- [Aim of the exercise]
Could you set down every record exactly as it appears?

Revision tracking records:
--- --- ---
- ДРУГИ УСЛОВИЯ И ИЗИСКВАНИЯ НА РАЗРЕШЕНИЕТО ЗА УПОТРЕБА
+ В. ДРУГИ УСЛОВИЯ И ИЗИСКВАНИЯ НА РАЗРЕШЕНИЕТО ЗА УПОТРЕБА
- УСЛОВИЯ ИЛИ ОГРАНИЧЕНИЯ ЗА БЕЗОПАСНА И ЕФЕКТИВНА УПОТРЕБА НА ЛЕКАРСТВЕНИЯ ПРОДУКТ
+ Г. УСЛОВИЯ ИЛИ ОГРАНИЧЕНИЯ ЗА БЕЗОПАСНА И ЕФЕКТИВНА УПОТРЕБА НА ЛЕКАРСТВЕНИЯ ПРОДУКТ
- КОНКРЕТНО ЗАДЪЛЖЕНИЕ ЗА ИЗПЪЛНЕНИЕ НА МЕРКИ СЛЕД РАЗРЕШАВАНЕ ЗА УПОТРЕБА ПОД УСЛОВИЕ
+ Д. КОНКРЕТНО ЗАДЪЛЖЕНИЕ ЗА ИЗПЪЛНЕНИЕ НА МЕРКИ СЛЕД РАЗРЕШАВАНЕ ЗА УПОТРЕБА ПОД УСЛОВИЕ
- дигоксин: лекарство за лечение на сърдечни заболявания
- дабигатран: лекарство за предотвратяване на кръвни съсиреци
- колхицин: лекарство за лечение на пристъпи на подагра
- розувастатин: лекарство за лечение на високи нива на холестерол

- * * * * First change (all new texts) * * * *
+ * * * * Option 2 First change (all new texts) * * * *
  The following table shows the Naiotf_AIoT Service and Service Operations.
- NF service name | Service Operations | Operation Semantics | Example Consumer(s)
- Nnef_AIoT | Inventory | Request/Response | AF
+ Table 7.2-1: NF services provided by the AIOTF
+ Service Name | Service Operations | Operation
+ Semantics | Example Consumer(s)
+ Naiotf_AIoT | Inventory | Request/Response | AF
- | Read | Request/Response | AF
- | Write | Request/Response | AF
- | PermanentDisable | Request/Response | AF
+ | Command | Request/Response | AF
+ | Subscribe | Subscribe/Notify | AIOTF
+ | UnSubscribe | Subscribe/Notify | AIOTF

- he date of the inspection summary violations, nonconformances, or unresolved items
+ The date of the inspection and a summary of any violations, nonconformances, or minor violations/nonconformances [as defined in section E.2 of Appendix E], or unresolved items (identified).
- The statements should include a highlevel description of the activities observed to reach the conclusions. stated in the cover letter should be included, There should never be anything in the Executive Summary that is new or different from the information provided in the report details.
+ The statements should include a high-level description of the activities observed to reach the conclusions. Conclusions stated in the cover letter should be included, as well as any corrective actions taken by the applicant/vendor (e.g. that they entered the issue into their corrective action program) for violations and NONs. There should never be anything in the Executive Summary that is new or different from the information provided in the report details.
--- --- ---
- [Finished task]
- ДРУГИ УСЛОВИЯ И ИЗИСКВАНИЯ НА РАЗРЕШЕНИЕТО ЗА УПОТРЕБА
+ В. ДРУГИ УСЛОВИЯ И ИЗИСКВАНИЯ НА РАЗРЕШЕНИЕТО ЗА УПОТРЕБА
- УСЛОВИЯ ИЛИ ОГРАНИЧЕНИЯ ЗА БЕЗОПАСНА И ЕФЕКТИВНА УПОТРЕБА НА ЛЕКАРСТВЕНИЯ ПРОДУКТ
+ Г. УСЛОВИЯ ИЛИ ОГРАНИЧЕНИЯ ЗА БЕЗОПАСНА И ЕФЕКТИВНА УПОТРЕБА НА ЛЕКАРСТВЕНИЯ ПРОДУКТ
- КОНКРЕТНО ЗАДЪЛЖЕНИЕ ЗА ИЗПЪЛНЕНИЕ НА МЕРКИ СЛЕД РАЗРЕШАВАНЕ ЗА УПОТРЕБА ПОД УСЛОВИЕ
+ Д. КОНКРЕТНО ЗАДЪЛЖЕНИЕ ЗА ИЗПЪЛНЕНИЕ НА МЕРКИ СЛЕД РАЗРЕШАВАНЕ ЗА УПОТРЕБА ПОД УСЛОВИЕ
- дигоксин: лекарство за лечение на сърдечни заболявания
- дабигатран: лекарство за предотвратяване на кръвни съсиреци
- колхицин: лекарство за лечение на пристъпи на подагра
- розувастатин: лекарство за лечение на високи нива на холестерол

- * * * * First change (all new texts) * * * *
+ * * * * Option 2 First change (all new texts) * * * *
  The following table shows the Naiotf_AIoT Service and Service Operations.
- NF service name | Service Operations | Operation Semantics | Example Consumer(s)
- Nnef_AIoT | Inventory | Request/Response | AF
+ Table 7.2-1: NF services provided by the AIOTF
+ Service Name | Service Operations | Operation
+ Semantics | Example Consumer(s)
+ Naiotf_AIoT | Inventory | Request/Response | AF
- | Read | Request/Response | AF
- | Write | Request/Response | AF
- | PermanentDisable | Request/Response | AF
+ | Command | Request/Response | AF
+ | Subscribe | Subscribe/Notify | AIOTF
+ | UnSubscribe | Subscribe/Notify | AIOTF

- he date of the inspection summary violations, nonconformances, or unresolved items
+ The date of the inspection and a summary of any violations, nonconformances, or minor violations/nonconformances [as defined in section E.2 of Appendix E], or unresolved items (identified).
- The statements should include a highlevel description of the activities observed to reach the conclusions. stated in the cover letter should be included, There should never be anything in the Executive Summary that is new or different from the information provided in the report details.
+ The statements should include a high-level description of the activities observed to reach the conclusions. Conclusions stated in the cover letter should be included, as well as any corrective actions taken by the applicant/vendor (e.g. that they entered the issue into their corrective action program) for violations and NONs. There should never be anything in the Executive Summary that is new or different from the information provided in the report details.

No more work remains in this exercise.